* _PROBLEM STATEMENT_: Please report every line in the entries that contains the string "Substances".

* _MATERIAL PROVIDED_:
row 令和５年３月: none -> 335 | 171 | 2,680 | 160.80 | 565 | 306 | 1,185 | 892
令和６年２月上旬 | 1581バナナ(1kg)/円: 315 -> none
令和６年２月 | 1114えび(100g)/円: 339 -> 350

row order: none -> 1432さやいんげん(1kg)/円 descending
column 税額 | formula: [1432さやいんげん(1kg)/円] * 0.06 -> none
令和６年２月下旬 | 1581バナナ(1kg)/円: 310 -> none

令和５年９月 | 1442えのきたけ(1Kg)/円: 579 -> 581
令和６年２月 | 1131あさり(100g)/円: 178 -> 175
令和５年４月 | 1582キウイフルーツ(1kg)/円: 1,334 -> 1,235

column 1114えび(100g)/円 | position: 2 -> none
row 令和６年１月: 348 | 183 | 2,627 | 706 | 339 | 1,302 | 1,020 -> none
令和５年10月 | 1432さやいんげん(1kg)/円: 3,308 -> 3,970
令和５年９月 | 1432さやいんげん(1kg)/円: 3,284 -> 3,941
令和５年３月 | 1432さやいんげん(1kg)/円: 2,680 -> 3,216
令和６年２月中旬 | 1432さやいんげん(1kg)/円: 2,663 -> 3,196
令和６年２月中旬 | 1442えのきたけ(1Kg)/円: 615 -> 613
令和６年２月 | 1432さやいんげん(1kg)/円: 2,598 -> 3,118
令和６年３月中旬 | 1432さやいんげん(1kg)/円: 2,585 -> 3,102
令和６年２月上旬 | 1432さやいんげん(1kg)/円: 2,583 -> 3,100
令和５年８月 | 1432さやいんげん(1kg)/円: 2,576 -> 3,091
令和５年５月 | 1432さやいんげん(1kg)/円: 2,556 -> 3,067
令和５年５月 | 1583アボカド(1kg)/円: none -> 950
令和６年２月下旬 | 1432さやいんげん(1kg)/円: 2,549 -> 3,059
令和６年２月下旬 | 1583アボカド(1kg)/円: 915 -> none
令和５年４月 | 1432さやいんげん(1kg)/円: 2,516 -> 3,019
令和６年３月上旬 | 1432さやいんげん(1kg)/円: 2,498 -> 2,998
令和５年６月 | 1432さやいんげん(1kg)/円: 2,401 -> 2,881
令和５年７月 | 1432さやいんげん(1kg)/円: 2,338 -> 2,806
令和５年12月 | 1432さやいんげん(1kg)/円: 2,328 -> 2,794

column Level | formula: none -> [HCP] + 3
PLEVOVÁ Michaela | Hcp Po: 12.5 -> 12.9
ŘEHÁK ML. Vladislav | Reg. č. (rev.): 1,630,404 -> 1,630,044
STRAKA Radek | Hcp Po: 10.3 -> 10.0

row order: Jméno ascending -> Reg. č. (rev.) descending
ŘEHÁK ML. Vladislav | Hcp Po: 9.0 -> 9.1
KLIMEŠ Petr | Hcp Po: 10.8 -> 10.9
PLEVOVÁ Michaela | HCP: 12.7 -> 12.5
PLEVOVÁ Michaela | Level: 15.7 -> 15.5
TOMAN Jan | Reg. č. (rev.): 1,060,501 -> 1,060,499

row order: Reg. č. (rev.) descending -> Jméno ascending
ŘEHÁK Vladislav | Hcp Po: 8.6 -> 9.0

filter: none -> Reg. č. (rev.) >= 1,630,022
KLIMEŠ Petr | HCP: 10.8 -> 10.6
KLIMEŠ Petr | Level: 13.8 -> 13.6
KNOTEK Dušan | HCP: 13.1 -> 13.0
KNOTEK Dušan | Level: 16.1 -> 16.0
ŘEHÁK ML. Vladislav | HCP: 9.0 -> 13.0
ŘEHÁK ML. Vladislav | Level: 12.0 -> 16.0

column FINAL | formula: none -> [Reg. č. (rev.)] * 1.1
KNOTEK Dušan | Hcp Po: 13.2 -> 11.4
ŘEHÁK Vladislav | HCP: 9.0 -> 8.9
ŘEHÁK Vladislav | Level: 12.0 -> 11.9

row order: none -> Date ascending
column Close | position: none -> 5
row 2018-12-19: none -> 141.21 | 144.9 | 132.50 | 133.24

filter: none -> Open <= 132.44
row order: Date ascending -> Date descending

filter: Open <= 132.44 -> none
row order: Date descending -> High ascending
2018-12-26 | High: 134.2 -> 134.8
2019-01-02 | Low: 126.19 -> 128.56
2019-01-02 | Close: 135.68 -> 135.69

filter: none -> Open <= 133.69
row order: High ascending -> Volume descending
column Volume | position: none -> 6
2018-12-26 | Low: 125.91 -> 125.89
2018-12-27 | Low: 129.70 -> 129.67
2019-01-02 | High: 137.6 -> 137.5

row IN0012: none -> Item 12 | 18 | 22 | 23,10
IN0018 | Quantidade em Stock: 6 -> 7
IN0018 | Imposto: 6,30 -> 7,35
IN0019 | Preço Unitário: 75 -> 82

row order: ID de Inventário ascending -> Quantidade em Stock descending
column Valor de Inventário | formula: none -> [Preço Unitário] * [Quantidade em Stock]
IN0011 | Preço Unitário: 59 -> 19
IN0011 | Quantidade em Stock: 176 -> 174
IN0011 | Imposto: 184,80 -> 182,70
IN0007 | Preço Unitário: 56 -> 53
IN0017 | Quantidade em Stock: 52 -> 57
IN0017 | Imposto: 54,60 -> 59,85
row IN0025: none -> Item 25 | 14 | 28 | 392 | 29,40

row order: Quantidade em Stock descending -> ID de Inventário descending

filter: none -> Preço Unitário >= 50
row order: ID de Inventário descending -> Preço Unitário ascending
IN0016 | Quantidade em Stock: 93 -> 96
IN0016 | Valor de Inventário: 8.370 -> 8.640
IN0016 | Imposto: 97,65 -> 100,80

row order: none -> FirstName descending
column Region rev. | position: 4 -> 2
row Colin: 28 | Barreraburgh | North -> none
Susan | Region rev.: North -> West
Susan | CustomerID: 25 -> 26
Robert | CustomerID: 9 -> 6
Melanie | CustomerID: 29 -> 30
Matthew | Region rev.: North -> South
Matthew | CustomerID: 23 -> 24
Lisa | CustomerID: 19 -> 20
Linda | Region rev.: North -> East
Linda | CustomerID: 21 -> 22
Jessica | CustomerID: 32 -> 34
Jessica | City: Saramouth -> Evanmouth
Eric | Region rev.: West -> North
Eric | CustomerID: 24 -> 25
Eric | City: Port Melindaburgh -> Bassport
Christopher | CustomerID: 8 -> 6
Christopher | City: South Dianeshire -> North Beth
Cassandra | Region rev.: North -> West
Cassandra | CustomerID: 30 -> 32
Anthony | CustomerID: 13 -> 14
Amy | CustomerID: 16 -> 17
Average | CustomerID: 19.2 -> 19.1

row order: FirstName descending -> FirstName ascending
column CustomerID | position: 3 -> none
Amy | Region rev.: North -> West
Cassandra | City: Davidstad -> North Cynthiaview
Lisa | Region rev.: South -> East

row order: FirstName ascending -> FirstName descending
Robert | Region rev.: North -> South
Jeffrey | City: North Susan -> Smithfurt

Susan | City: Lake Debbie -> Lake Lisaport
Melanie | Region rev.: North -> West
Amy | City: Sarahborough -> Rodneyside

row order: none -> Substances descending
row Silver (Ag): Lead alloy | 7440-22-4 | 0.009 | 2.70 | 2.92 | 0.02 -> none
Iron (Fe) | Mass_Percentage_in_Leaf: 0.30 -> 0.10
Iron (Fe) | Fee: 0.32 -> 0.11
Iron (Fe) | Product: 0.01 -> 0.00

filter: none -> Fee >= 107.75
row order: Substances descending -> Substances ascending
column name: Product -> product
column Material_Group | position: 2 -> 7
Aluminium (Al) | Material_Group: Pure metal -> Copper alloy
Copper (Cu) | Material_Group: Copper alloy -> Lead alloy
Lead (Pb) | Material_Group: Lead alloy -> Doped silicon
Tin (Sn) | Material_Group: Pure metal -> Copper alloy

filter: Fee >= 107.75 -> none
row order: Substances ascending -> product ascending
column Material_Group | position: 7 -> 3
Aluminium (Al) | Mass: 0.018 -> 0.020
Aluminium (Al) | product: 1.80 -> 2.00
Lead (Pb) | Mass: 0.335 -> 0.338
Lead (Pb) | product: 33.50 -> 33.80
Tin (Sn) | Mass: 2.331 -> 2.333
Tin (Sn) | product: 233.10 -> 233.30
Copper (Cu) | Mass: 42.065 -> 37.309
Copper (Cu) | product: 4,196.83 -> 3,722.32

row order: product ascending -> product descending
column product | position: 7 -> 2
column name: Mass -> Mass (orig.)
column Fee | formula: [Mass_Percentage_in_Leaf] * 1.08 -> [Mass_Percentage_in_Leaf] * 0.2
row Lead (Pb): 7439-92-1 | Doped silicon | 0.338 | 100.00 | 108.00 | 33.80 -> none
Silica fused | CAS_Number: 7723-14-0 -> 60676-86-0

* _WRITTEN RESPONSE_:
row order: none -> Substances descending
row order: Substances descending -> Substances ascending
row order: Substances ascending -> product ascending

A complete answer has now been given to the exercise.